The greenhorn is the ultimate victor in everything; it is he that gets the most out of life.
When it wishes anything done which is really serious, it collects twelve of the ordinary men standing round. The same thing was done, if I remember right, by the Founder of Christianity.
The aim of life is appreciation; there is no sense in not appreciating things; and there is no sense in having more of them if you have less appreciation of them.
Jokes are generally honest. Complete solemnity is always dishonest.
Latter-day scepticism is fond of calling itself progressive; but scepticism is really reactionary. Scepticism goes back; it attempts to unsettle what has already been settled. Instead of trying to break up new fields with its plough, it simply tries to break up the plough.
The simplification of anything is always sensational.
With every step of our lives we enter into the middle of some story which we are certain to misunderstand.
I agree with the realistic Irishman who said he preferred to prophesy after the event.

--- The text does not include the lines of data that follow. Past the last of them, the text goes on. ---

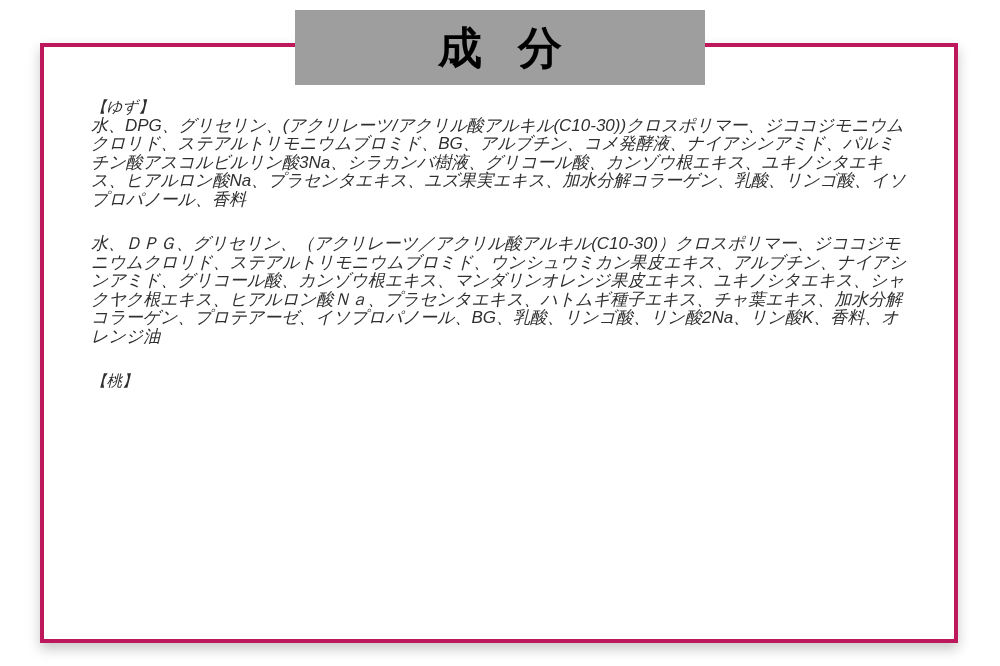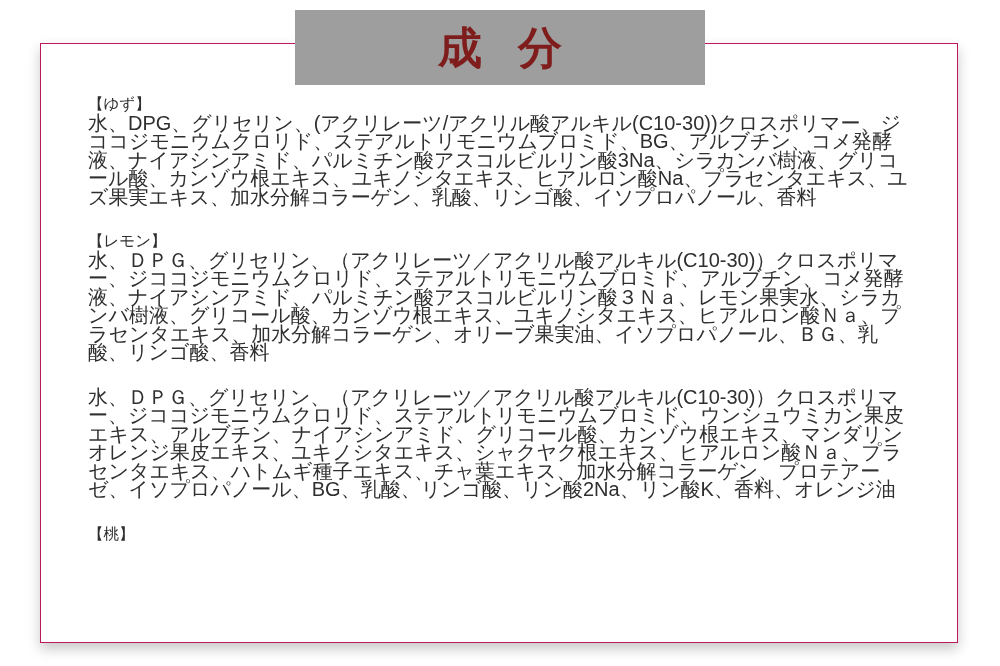--- a/index.html
+++ b/index.html
@@ -42,7 +42,7 @@
     z-index: 2;
   }
   .header-band .title {
-    color: #7f1d1d;
+    color: #000000;
     font-size: 44px;
     font-weight: bold;
     letter-spacing: 12px;

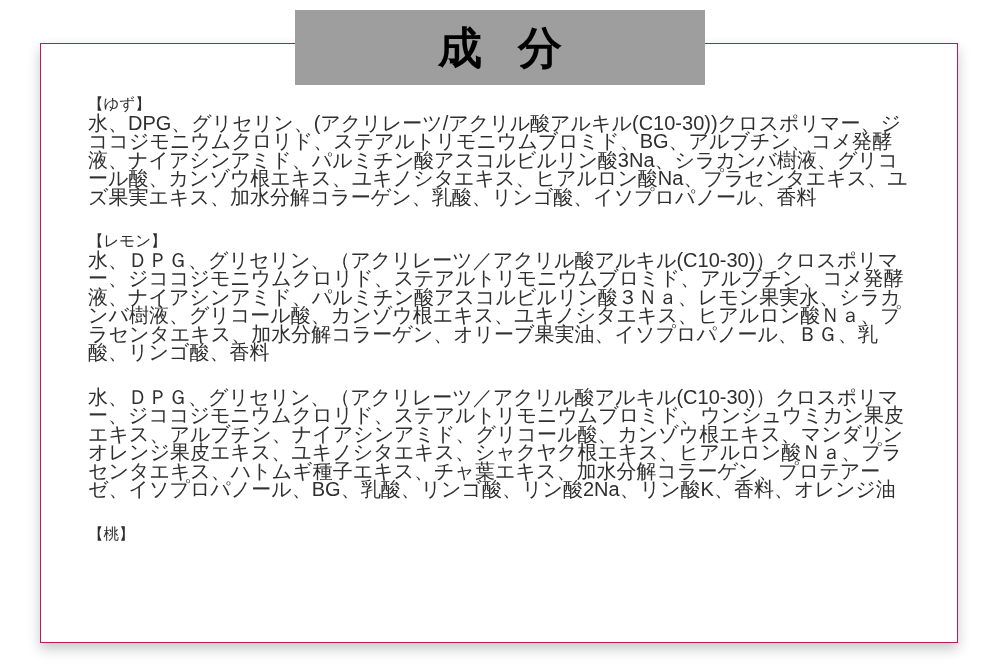--- a/index.html
+++ b/index.html
@@ -22,11 +22,12 @@
     width: 918px;
     height: 600px;
     background: #ffffff;
-    border: 1px solid #be185d;
+    border: 4px solid #be185d;
     box-shadow: 0 6px 12px rgba(0,0,0,0.22);
     box-sizing: border-box;
     padding: 51px 44px 0 47px;
     overflow: hidden;
+    font-style: italic;
   }
   .header-band {
     position: absolute;

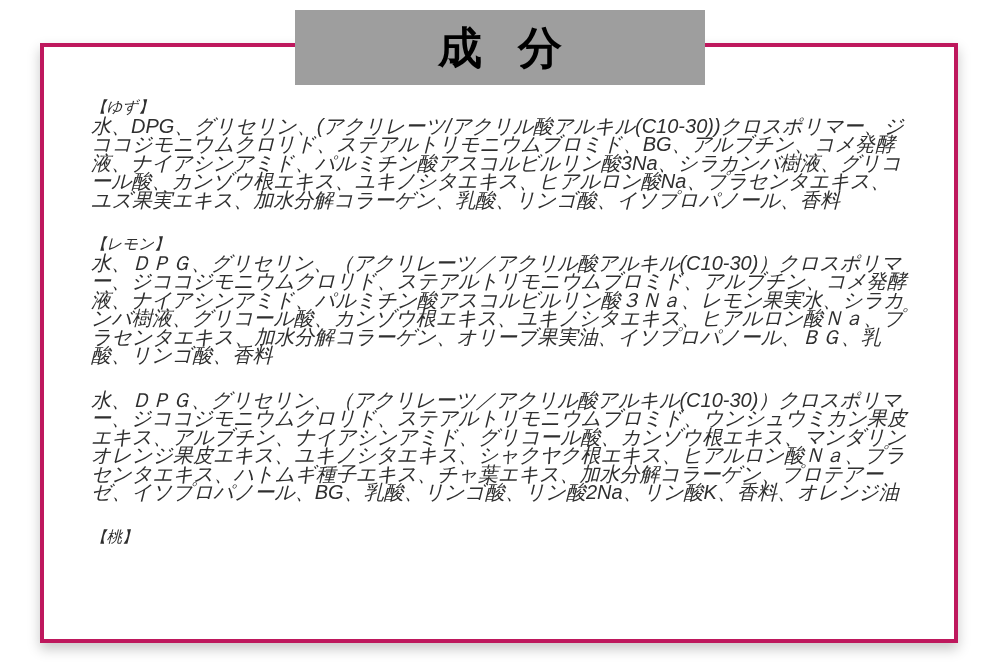--- a/index.html
+++ b/index.html
@@ -62,7 +62,7 @@
   }
   .sec-text {
     margin: 0;
-    font-size: 20px;
+    font-size: 17px;
     line-height: 18.5px;
     color: #2f2f2f;
     text-align: left;

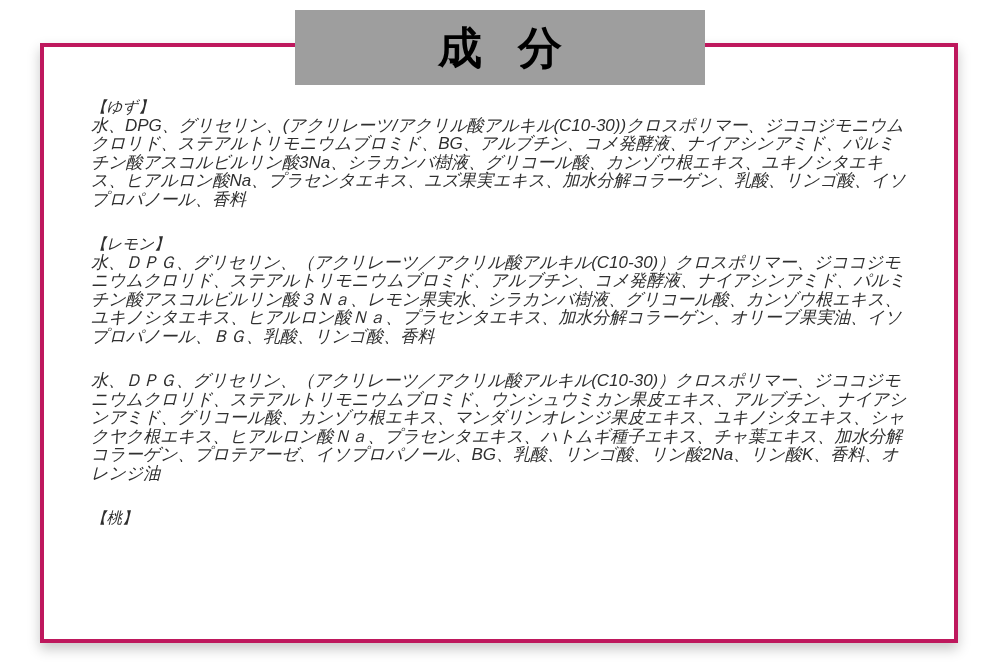--- a/index.html
+++ b/index.html
@@ -81,10 +81,6 @@
       <p class="sec-text">水、DPG、グリセリン、(アクリレーツ/アクリル酸アルキル(C10-30))クロスポリマー、ジココジモニウムクロリド、ステアルトリモニウムブロミド、BG、アルブチン、コメ発酵液、ナイアシンアミド、パルミチン酸アスコルビルリン酸3Na、シラカンバ樹液、グリコール酸、カンゾウ根エキス、ユキノシタエキス、ヒアルロン酸Na、プラセンタエキス、ユズ果実エキス、加水分解コラーゲン、乳酸、リンゴ酸、イソプロパノール、香料</p>
     </section>
 
-    <section class="ingredient-section">
-      <h2 class="sec-label">【レモン】</h2>
-      <p class="sec-text">水、ＤＰＧ、グリセリン、（アクリレーツ／アクリル酸アルキル(C10-30)）クロスポリマー、ジココジモニウムクロリド、ステアルトリモニウムブロミド、アルブチン、コメ発酵液、ナイアシンアミド、パルミチン酸アスコルビルリン酸３Ｎａ、レモン果実水、シラカンバ樹液、グリコール酸、カンゾウ根エキス、ユキノシタエキス、ヒアルロン酸Ｎａ、プラセンタエキス、加水分解コラーゲン、オリーブ果実油、イソプロパノール、ＢＧ、乳酸、リンゴ酸、香料</p>
-    </section>
 
     <section class="ingredient-section">
       <p class="sec-text">水、ＤＰＧ、グリセリン、（アクリレーツ／アクリル酸アルキル(C10-30)）クロスポリマー、ジココジモニウムクロリド、ステアルトリモニウムブロミド、ウンシュウミカン果皮エキス、アルブチン、ナイアシンアミド、グリコール酸、カンゾウ根エキス、マンダリンオレンジ果皮エキス、ユキノシタエキス、シャクヤク根エキス、ヒアルロン酸Ｎａ、プラセンタエキス、ハトムギ種子エキス、チャ葉エキス、加水分解コラーゲン、プロテアーゼ、イソプロパノール、BG、乳酸、リンゴ酸、リン酸2Na、リン酸K、香料、オレンジ油</p>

The woman does not work because the man tells her to work and she obeys. On the contrary, the woman works because she has told the man to work and he hasn’t obeyed.
There is a great deal of difference between an eager man who wants to read a book and the tired man who wants a book to read.
In our time the blasphemies are threadbare. Pessimism is now patently, as it always was essentially, more commonplace than piety. Profanity is now more than an affectation - it is a convention. The curse against God is Exercise I in the primer of minor poetry.
There are two kinds of charlatan: the man who is called a charlatan, and the man who really is one. The first is the quack who cures you; the second is the highly qualified person who doesn't.
Let us not decide what is good, but let it be considered good not to decide it.
The most unfathomable schools and sages have never attained to the gravity which dwells in the eyes of a baby of three months old. It is the gravity of astonishment at the universe, and astonishment at the universe is not mysticism, but a transcendent common-sense. The fascination of children lies in this: that with each of them all things are remade, and the universe is put again upon its trial.
It has always been one of my unclerical sermons to myself, that that remark which Peter made on seeing the vision of a single hour, ought to be made by us all, in contemplating every panoramic change in the long Vision we call life... "It is good for us to be here - it is good for us to be here", repeating itself eternally.
It is customary to complain of the bustle and strenuousness of our epoch. But in truth the chief mark of our epoch is a profound laziness and fatigue; and the fact is that the real laziness is the cause of the apparent bustle.
For us who live in cities Nature is not natural. Nature is supernatural. Just as monks watched and strove to get a glimpse of heaven, so we watch and strive to get a glimpse of earth. It is as if men had cake and wine every day but were sometimes allowed common bread.
Shall I tell you the secret of the whole world? It is that we have only known the back of the world. We see everything from behind, and it looks brutal. That is not a tree, but the back of a tree. That is not a cloud, but the back of a cloud. Cannot you see that everything is stooping and hiding a face? If we could only get round in front--
The lunatic is the man who lives in a small world but thinks it is a large one; he is the man who lives in a tenth of the truth, and thinks it is the whole. The madman cannot conceive any cosmos outside a certain tale or conspiracy or vision.
The secularists have not wrecked divine things; but the secularists have wrecked secular things, if that is any comfort to them. The Titans did not scale heaven; but they laid waste the world.
Nobody understands the nature of the Church, or the ringing note of the creed descending from antiquity, who does not realize that the whole world once very nearly died of broadmindedness and the brotherhood of all religions.
It is not merely true that a creed unites men. Nay, a difference of creed unites men - so long as it is a clear difference. A boundary unites. Many a magnanimous Moslem and chivalrous Crusader must have been nearer to each other, because they were both dogmatists, than any two agnostics. "I say God is One," and "I say God is One but also Three," that is the beginning of a good quarrelsome, manly friendship.
Odd, isn't it, that a thief and a vagabond should repent, when so many who are rich and secure remain hard and frivolous, and without fruit for God or man?
When men have come to the edge of a precipice, it is the lover of life who has the spirit to leap backwards, and only the pessimist who continues to believe in progress.
Forms of expression always appear turgid to those who do not share the emotions they represent.